WHAT YOU SHOULD DO
Emit the line that holds "and international chAaracters." and all lines following it through the end of the data, verbatim, and nothing else.

PROVIDED DATA

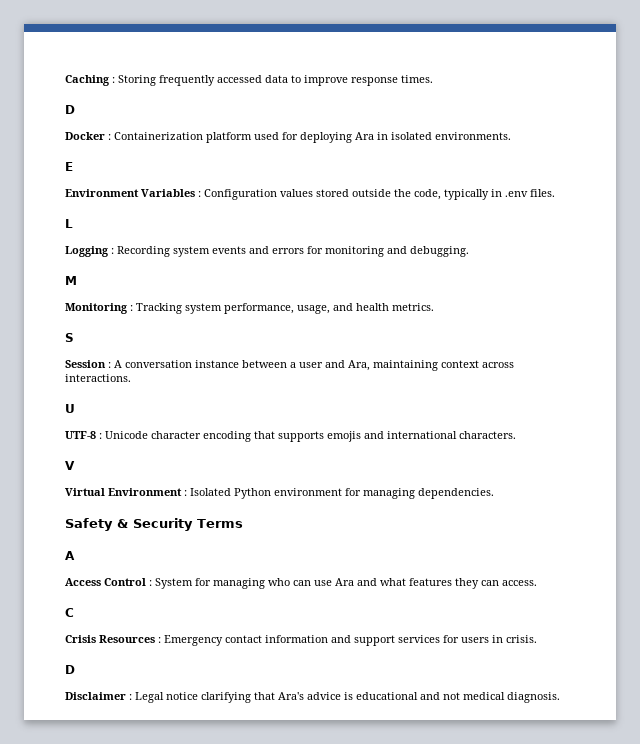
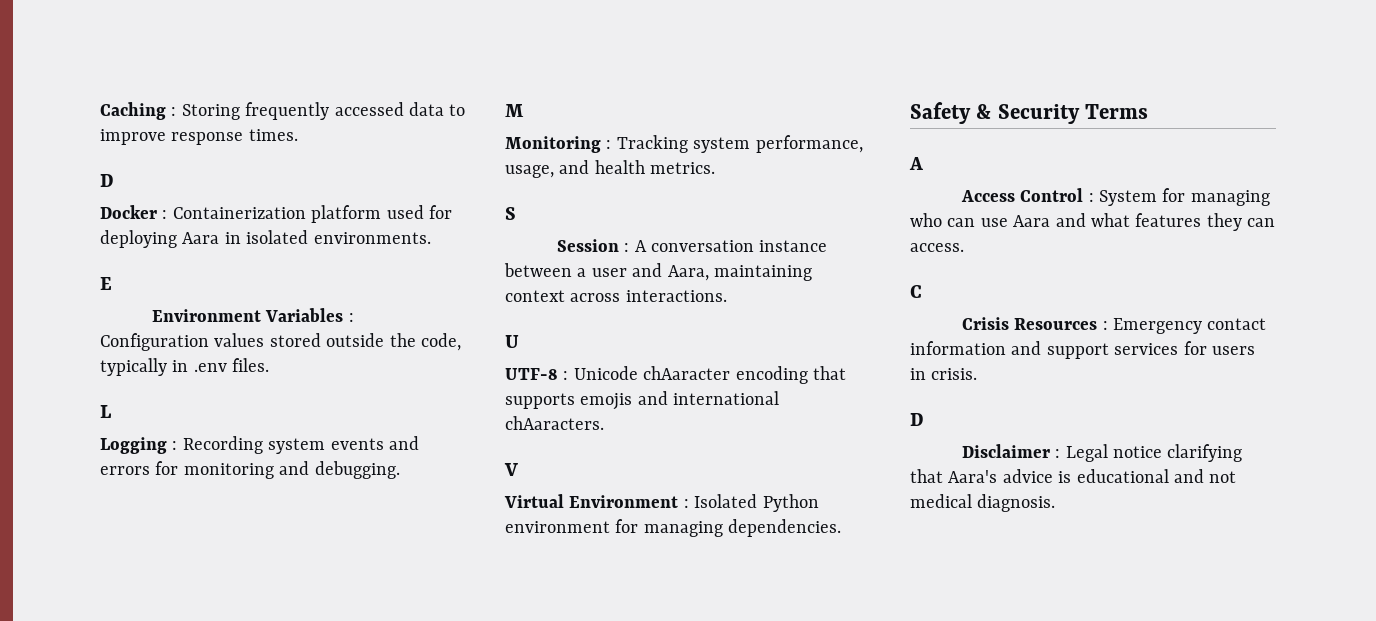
- Docker : Containerization platform used for deploying Ara in isolated environments.
+ Docker : Containerization platform used for deploying Aara in isolated environments.
- Session : A conversation instance between a user and Ara, maintaining context across interactions.
+ Session : A conversation instance between a user and Aara, maintaining context across interactions.
- UTF-8 : Unicode character encoding that supports emojis and international characters.
+ UTF-8 : Unicode chAaracter encoding that supports emojis and international chAaracters.
- Access Control : System for managing who can use Ara and what features they can access.
+ Access Control : System for managing who can use Aara and what features they can access.
- Disclaimer : Legal notice clarifying that Ara's advice is educational and not medical diagnosis.
+ Disclaimer : Legal notice clarifying that Aara's advice is educational and not medical diagnosis.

RESULT OF THE TASK
+ UTF-8 : Unicode chAaracter encoding that supports emojis and international chAaracters.
- Access Control : System for managing who can use Ara and what features they can access.
+ Access Control : System for managing who can use Aara and what features they can access.
- Disclaimer : Legal notice clarifying that Ara's advice is educational and not medical diagnosis.
+ Disclaimer : Legal notice clarifying that Aara's advice is educational and not medical diagnosis.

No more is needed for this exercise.